The phi-3-mini model is a Transformer decoder architecture with default context length 4K – there is also a long context version that extends the context length to 128K, called phi-3-mini-128K – and it is built upon a similar block structure as Llama-2. It uses the same tokenizer with vocabulary size of 320641, meaning that all packages developed for Llama-2 family of models can be directly adapted to phi-3-mini. The model uses 3072 hidden dimension, 32 heads and 32 layers. The model was trained using bfloat16 for a total of 3.3T tokens.
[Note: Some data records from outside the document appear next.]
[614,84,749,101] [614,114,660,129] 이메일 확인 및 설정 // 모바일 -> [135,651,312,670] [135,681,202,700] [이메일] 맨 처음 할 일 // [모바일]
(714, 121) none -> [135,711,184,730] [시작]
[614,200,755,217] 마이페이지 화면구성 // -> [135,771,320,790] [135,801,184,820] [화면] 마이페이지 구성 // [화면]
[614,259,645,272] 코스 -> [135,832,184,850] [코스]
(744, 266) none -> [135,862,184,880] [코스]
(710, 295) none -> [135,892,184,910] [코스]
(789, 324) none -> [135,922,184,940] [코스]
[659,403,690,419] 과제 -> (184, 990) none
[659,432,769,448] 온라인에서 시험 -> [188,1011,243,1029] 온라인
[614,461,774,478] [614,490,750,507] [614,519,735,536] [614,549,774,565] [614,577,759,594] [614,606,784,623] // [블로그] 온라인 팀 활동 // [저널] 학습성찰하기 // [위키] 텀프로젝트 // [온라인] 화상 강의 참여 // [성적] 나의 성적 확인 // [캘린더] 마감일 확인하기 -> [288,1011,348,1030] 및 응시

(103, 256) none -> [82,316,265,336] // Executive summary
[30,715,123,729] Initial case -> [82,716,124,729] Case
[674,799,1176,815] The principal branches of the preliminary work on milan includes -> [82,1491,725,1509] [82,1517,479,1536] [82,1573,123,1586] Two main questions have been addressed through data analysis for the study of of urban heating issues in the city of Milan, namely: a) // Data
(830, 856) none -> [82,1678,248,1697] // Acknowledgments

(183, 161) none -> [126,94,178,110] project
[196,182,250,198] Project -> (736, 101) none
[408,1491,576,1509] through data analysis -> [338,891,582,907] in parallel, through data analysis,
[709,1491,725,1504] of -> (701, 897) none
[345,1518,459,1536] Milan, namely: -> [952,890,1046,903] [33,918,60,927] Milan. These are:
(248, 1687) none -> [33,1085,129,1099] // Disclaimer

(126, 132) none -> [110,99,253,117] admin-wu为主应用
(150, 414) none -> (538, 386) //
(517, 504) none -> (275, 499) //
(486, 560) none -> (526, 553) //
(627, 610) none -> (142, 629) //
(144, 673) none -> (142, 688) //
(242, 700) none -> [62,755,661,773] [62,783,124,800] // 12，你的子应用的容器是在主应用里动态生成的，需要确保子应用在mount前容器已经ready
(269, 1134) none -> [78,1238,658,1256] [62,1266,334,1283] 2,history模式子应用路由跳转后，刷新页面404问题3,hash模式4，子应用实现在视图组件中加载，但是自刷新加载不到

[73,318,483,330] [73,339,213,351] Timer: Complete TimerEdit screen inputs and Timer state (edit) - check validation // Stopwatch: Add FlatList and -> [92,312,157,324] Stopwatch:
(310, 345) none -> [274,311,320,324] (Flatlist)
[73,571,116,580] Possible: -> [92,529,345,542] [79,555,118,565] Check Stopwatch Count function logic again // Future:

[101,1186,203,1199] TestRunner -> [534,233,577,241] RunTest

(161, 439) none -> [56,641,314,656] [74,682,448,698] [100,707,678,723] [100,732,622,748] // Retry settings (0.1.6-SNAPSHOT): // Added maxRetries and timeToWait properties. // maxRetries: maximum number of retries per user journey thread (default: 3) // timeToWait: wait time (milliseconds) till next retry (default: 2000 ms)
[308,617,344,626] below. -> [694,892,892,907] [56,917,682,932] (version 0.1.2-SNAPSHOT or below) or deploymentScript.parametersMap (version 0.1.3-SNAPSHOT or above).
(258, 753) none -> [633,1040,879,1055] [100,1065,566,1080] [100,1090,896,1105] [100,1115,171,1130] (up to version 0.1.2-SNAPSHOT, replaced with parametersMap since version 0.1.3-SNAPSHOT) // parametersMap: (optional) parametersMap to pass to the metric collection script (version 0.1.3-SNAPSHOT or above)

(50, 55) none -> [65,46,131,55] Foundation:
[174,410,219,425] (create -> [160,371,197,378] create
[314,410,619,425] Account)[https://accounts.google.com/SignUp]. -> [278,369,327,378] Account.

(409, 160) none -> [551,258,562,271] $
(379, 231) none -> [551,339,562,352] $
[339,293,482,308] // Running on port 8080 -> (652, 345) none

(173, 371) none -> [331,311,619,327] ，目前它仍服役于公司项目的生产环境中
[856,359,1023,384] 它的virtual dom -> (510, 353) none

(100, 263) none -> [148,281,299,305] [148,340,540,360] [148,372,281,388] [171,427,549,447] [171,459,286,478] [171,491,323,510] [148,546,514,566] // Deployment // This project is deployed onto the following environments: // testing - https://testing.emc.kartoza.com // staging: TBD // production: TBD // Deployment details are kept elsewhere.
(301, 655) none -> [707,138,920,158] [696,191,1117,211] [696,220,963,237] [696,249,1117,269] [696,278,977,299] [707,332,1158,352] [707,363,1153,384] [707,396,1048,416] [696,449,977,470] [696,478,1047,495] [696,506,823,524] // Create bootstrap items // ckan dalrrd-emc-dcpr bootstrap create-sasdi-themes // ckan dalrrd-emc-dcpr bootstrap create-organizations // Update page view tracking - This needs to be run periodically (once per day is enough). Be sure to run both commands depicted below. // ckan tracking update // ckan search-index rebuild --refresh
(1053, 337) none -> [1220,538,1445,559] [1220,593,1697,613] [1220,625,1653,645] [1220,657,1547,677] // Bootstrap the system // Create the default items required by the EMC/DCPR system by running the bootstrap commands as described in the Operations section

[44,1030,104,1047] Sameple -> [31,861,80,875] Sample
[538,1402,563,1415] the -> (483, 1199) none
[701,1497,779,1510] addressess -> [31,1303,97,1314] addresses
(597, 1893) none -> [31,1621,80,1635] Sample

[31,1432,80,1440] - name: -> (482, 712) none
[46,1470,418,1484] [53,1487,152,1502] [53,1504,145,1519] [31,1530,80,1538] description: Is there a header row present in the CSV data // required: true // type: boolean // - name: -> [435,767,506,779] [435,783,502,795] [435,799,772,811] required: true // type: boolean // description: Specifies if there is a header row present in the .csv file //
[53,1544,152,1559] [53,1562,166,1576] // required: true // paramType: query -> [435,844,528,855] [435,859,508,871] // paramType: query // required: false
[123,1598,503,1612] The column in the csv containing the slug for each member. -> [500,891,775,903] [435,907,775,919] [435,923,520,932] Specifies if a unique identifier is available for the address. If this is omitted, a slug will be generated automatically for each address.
To leverage the better multilingual tokenization, phi-3-small model (7B parameters) uses the tiktoken tokenizer with a vocabulary size of 1003522 and default context length 8192. The decoder architecture meets the standards of a 7B model class, having 32 heads, 32 layers and a hidden size of 4096. The model

uses GEGLU activations and Maximal Update Parametrization – in practice, hyperparameters are tuned on a small proxy model and then transferred/extended to the larger target 7B model;
leverages a grouped-query attention with 4 queries sharing 1 key;
uses a novel block sparse attention which, for each attention head, enforces different sparsity patterns over Key-Values cache (you can click here for a good resource on block sparse attention);
alternates dense attention layers and block sparse attention layers to optimize KV cache savings while maintaining long context retrieval performance.

Benchmarks

Below, a list of different Phi-3 models benchmarks:

Phi-3-Small benchmarks (link);
Phi-3-Medium benchmarks (link);
Phi-3-Vision benchmarks (link).

Phi-3-Vision – quick testing

Phi-3-Vision-128K-Instruct is a lightweight, state-of-the-art open multimodal model (4.2B parameters) designed to process an image and a textual prompt as inputs, and subsequently generate textual outputs. The model is composed of an image encoder (CLIP ViT-L/14) and a transformer decoder (phi-3-mini-128K-instruct). The visual tokens, once extracted by the image encoder, are then combined with text tokens in an interleaved way (no particular order for image and text tokens).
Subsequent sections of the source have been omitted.